Methods and apparatus for associating character codes with...

Image analysis – Pattern recognition

Reexamination Certificate

Rate now

  [ 0.00 ] – not rated yet Voters 0   Comments 0

Details

C382S185000

Reexamination Certificate

active

06829386

ABSTRACT:

BACKGROUND OF THE INVENTION
The present invention relates to coded character sets. More particularly, the present invention provides methods and apparatus for mapping a coded character set with a second coded character set associated with character attributes. The frame of reference for the present invention is a system that accesses character attributes.
The use of different character coding sets in various software environments has caused incompatibility between computer systems and code ambiguity. Different coding sets are required to represent text, mathematical, scientific, and musical symbols. Specialized character coding sets are needed, for example, to represent Chinese or Japanese characters. Furthermore, codes used to represent one character or symbol in a particular coding set often represent a different character or symbol in a another coding set. For example, some codes may represent the first byte of a two byte ideograph in a different coding set.
The growth of the Internet and the need for software that can be used in different environments and platforms has created a push for universal character coding sets.
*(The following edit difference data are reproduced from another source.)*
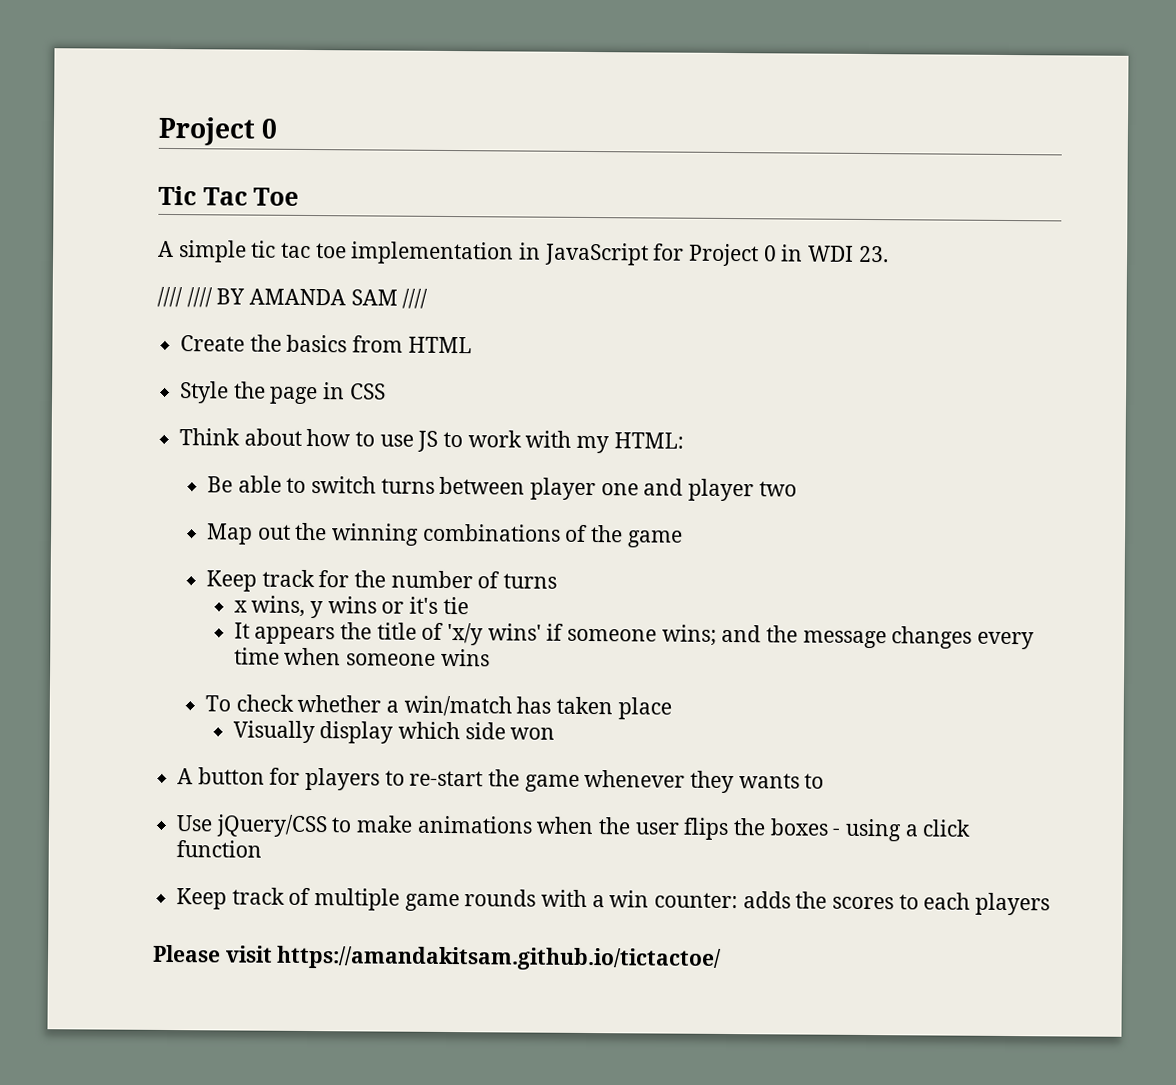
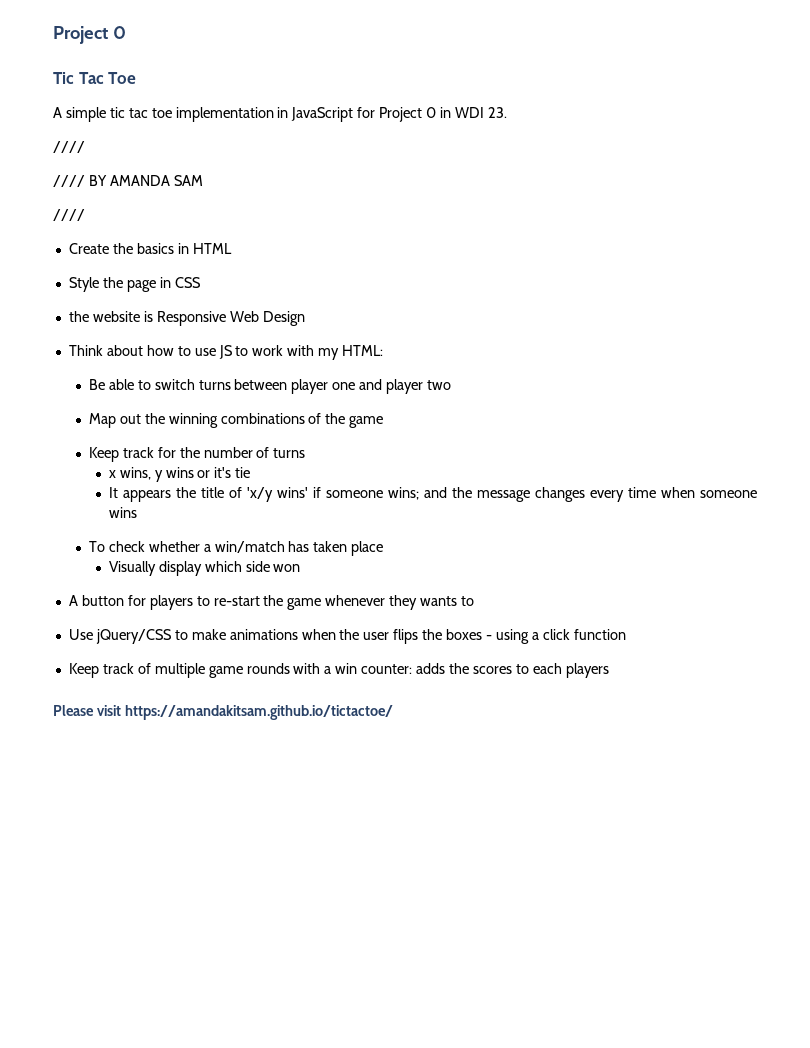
  A simple tic tac toe implementation in JavaScript for Project 0 in WDI 23.
- //// //// BY AMANDA SAM ////
+ ////
+ //// BY AMANDA SAM
+ ////
- Create the basics from HTML
+ Create the basics in HTML
+ the website is Responsive Web Design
These universal coding sets contain a character set standard that can be used in many different software environments. One example of such a universal coding set is Unicode. Unicode allows assignment of characters to codes ranging from code 0×00 to code 0×10FFFF. The coding space under this definition allows Unicode to represent 1,114,112 different characters. Not surprisingly, however, many of the codes allocated in Unicode are not assigned. Unicode is described in ISO/IEC 10646-1 and is hereby incorporated by reference for all purposes. Aspects of Unicode are also described in the Unicode Technical Standard #6, available from Unicode Inc. and in Bits of Unicode by Mark Davis, available from the Unicode Consortium.
Each character in Unicode, and other universal coding sets, has a character code. Every character code is associated with a set of character attributes. Character attributes include collation weight, whether the character is printable, whether the character is upper or lower case, which character class the character belongs to, etc. The attributes associated with a character are accessed frequently. For example, when a user types a letter “b” into a computer system, the computer system examines the attributes associated with the character code for “b” to determine whether the character should be displayed on the screen. In another example, when a sort function is used to alphabetize a list of words, the attributes for each character in the list of words is examined to determine how the words are sorted alphabetically.
In Unicode, each character attribute set usually requires approximately 64 bytes of memory. Consequently, a system associating each allocated character code in Unicode with a character attribute set requires 1,114,112 times 64 bytes or 71,303,168 bytes of memory space. Due to this large memory requirement, many computer systems attempt to compress the Unicode, since many of the 1,114,112 possible character codes and character attribute sets are not used. By compressing this data, significant memory space is saved. However, decompression and compression each time a character attribute is accessed can be very inefficient. Other numeric mapping schemes can also consume valuable processing resources or additional memory space.
Each of the currently available techniques for mapping or compressing character code sets has disadvantages with regard to at least some of the desirable characteristics of accessing character attributes. It is therefore desirable to provide a system for mapping a character coding set (such as Unicode) to an optimized character coding set in which the mapping system exhibits desirable characteristics as well or better than the technologies discussed above.
SUMMARY OF THE INVENTION
According to the present invention, methods and apparatus are provided to map a character coding set to an optimized character coding set associated with an attribute set.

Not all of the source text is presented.